Vous pouvez écouter l’aria sur YouTube. Mon interprétation de référence est celle de Maria Callas, celle qui a été également utilisée dans le film Philadelphia (aussi en V.O., pour profiter pleinement de la performance de Tom Hanks). Pour comprendre la performance de Maria Callas, je vous invite à écouter quelques autres interprétations. Une qui a retenu mon attention est celle de Renata Scotto. Dans la version de Diana Soviero, le son est très mauvais, le début difficile mais la fin beaucoup mieux. Si la performance vocale de Montserrat Caballe —malgré une prise de son catastrophique— reste remarquable, je trouve que Maria Callas fait passer beaucoup plus de sentiments, même d’une phrase à l’autre.
Je n’ai pas réussi à trouver les paroles de l’aria La Mama Morta en français. Alors je me suis lancé, sans garanties :
La mamma morta m’hanno alla porta della stanza mia; Moriva e mi salvava!
Ils ont tué ma mère à la porte à ma chambre ; elle est morte en essayant de me sauver !
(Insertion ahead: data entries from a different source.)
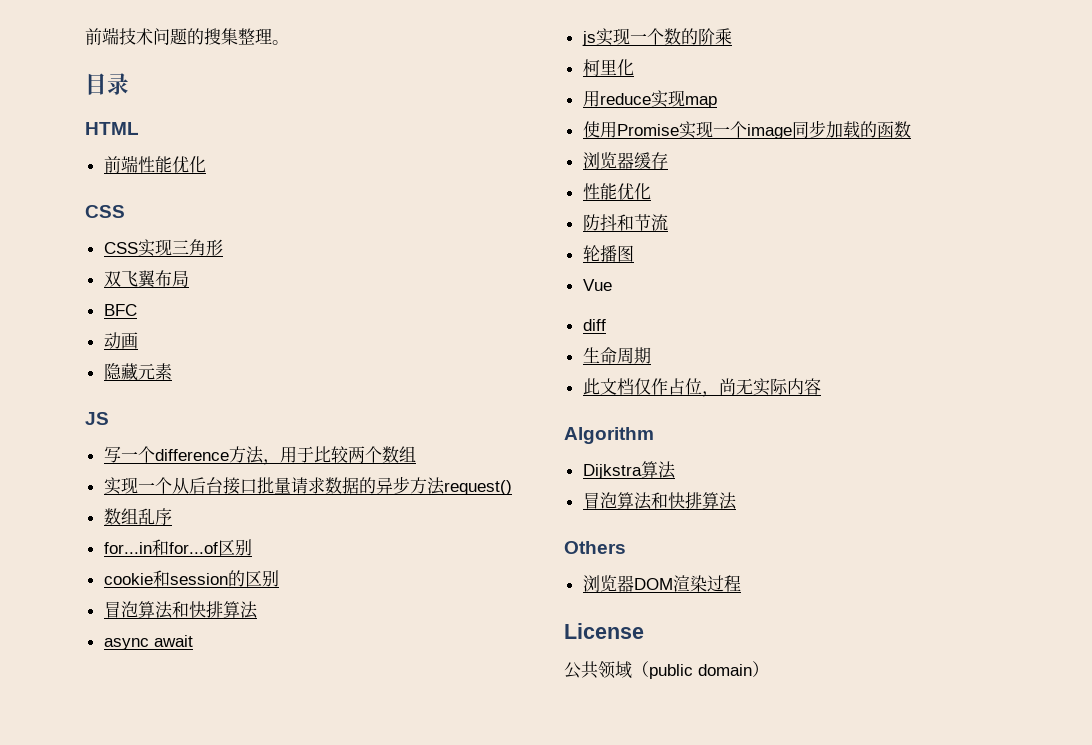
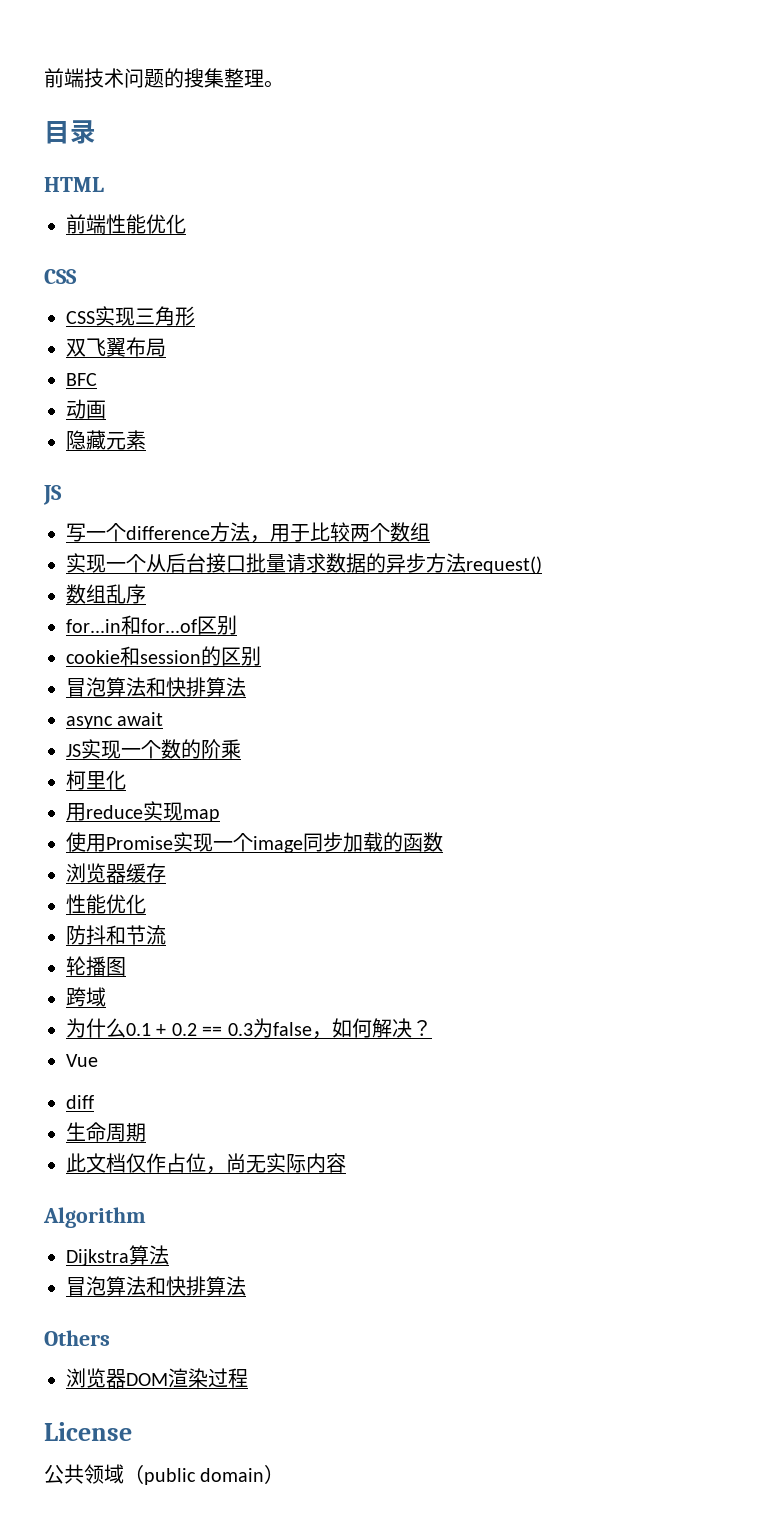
- js实现一个数的阶乘
+ JS实现一个数的阶乘
+ 跨域
+ 为什么0.1 + 0.2 == 0.3为false，如何解决？

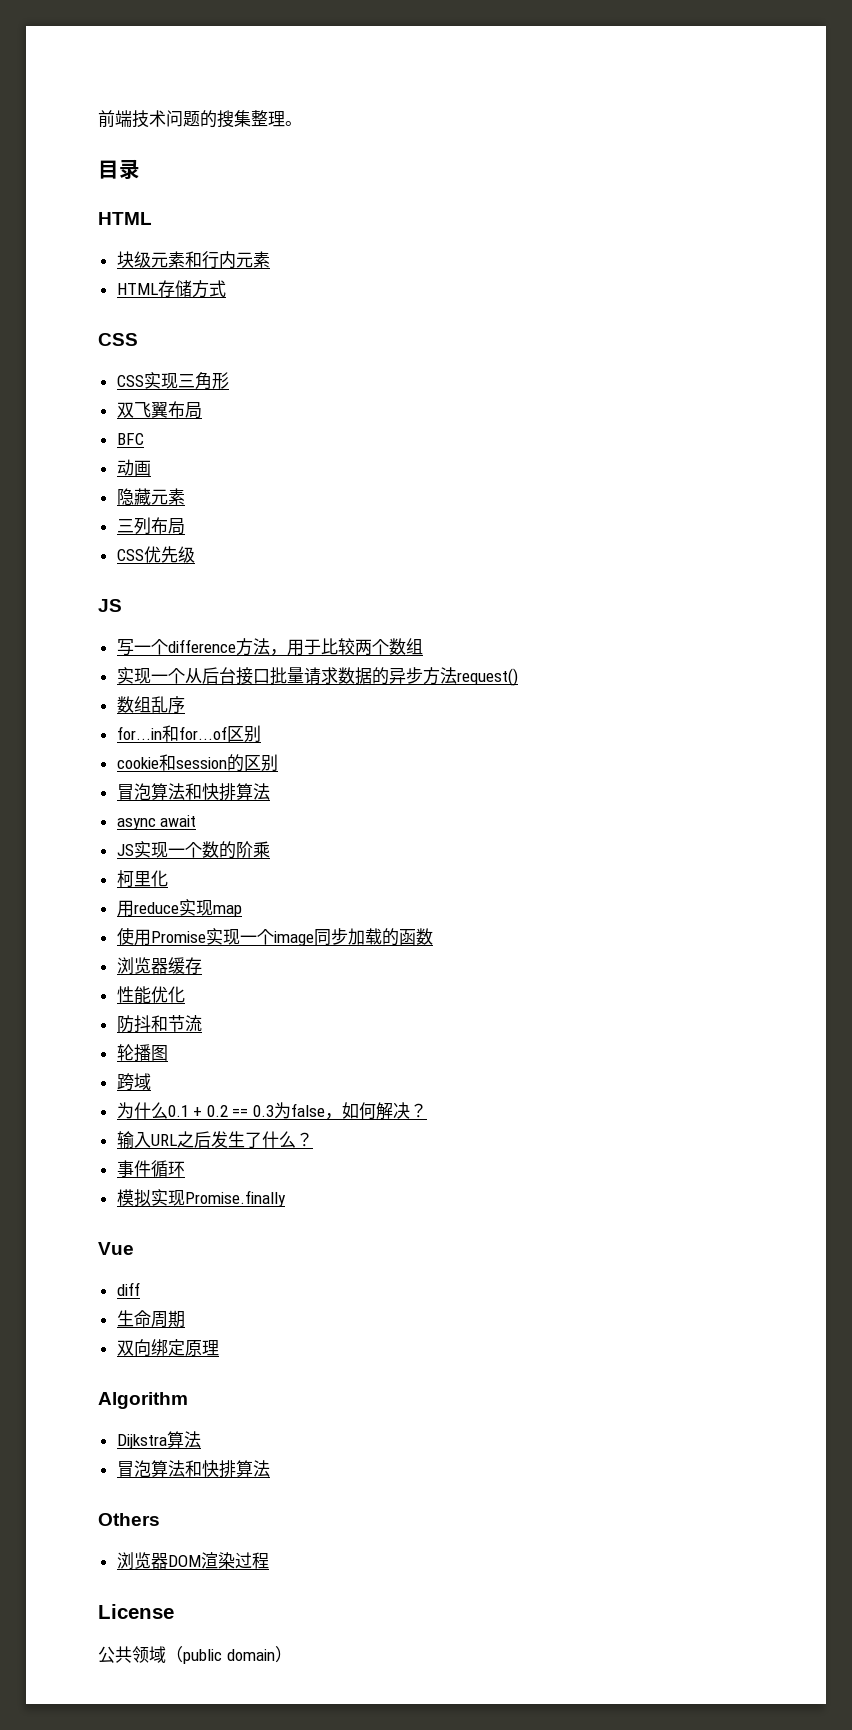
- 前端性能优化
+ 块级元素和行内元素
+ HTML存储方式
+ 三列布局
+ CSS优先级
+ 输入URL之后发生了什么？
+ 事件循环
+ 模拟实现Promise.finally
  Vue
  diff
  生命周期
- 此文档仅作占位，尚无实际内容
+ 双向绑定原理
poi a notte alta io con Bersi errava, quando ad un tratto un livido bagliore guizza e rischiara innanzi a’ passi miei la cupa via!
Puis, au plus profond de la nuit, je suis partie trébuchante avec Bersi, quand soudain un éclat livide et tremblant illumina devant moi toute la rue !
Guardo! Bruciava il loco di mia culla!
Je regardais ! Ils avaient brûlé la maison de mon enfance !
Così fui sola! E intorno il nulla! Fame e miseria! Il bisogno, il periglio! Caddi malata,
J’étais seule ! Entourée par le vide ! Par la faim et la misère ! Les privations et le danger! Je suis tombée malade,
e Bersi, buona e pura, di sua bellezza ha fatto un mercato, un contratto per me!
et Bersi, si bonne et si pure, a échangé sa beauté pour me garder en vie.
Porto sventura a chi bene mi vuole!
J’apporte le malheur à tous ceux qui m’aiment.
Fu in quel dolore che a me venne l’amor! Voce piena d’armonia e dice:
Et c’est dans cette douleur que l’amour est venu à moi. D’une voix si douce il a murmuré :
“Vivi ancora! Io son la vita! Ne’ miei occhi è il tuo cielo! Tu non sei sola!
” Vivez encore ! Je suis la vie ! Votre ciel est dans mes yeux ! Vous n’êtes pas seule.
Le lacrime tue io le raccolgo! Io sto sul tuo cammino e ti sorreggo! Sorridi e spera! Io son l’amore!
Vos larmes je les ramasserai. Je marcherai à vos côtés et vous supporterai. Sourit et espère ! Je suis l’Amour !
Tutto intorno è sangue e fango? Io son divino! Io son l’oblio! Io sono il dio che sovra il mondo scendo da l’empireo, fa della terra un ciel! Ah! Io son l’amore, io son l’amor, l’amor”
Tout ce qui nous entoure est-il sang et boue ? Je suis le divin! Je suis l’oubli ! Je suis le Dieu qui sauvera le monde. Je viens du paradis sur terre pour faire de la terre un paradis. Ah ! Je suis l’Amour ! Je suis l’Amour ! L’Amour ! “
E l’angelo si accosta, bacia, e vi bacia la morte! Corpo di moribonda è il corpo mio. Prendilo dunque. Io son già morta cosa
Et l’ange a plané près de moi, Et m’a embrassé avec le froid baiser de la mort. Ce corps sans valeur est mon corps ! Prenez-le où vous voulez, Car je suis déjà morte.
Si vous avez des connaissances en Italien, dites moi s’il-vous-plait ce que vous en pensez.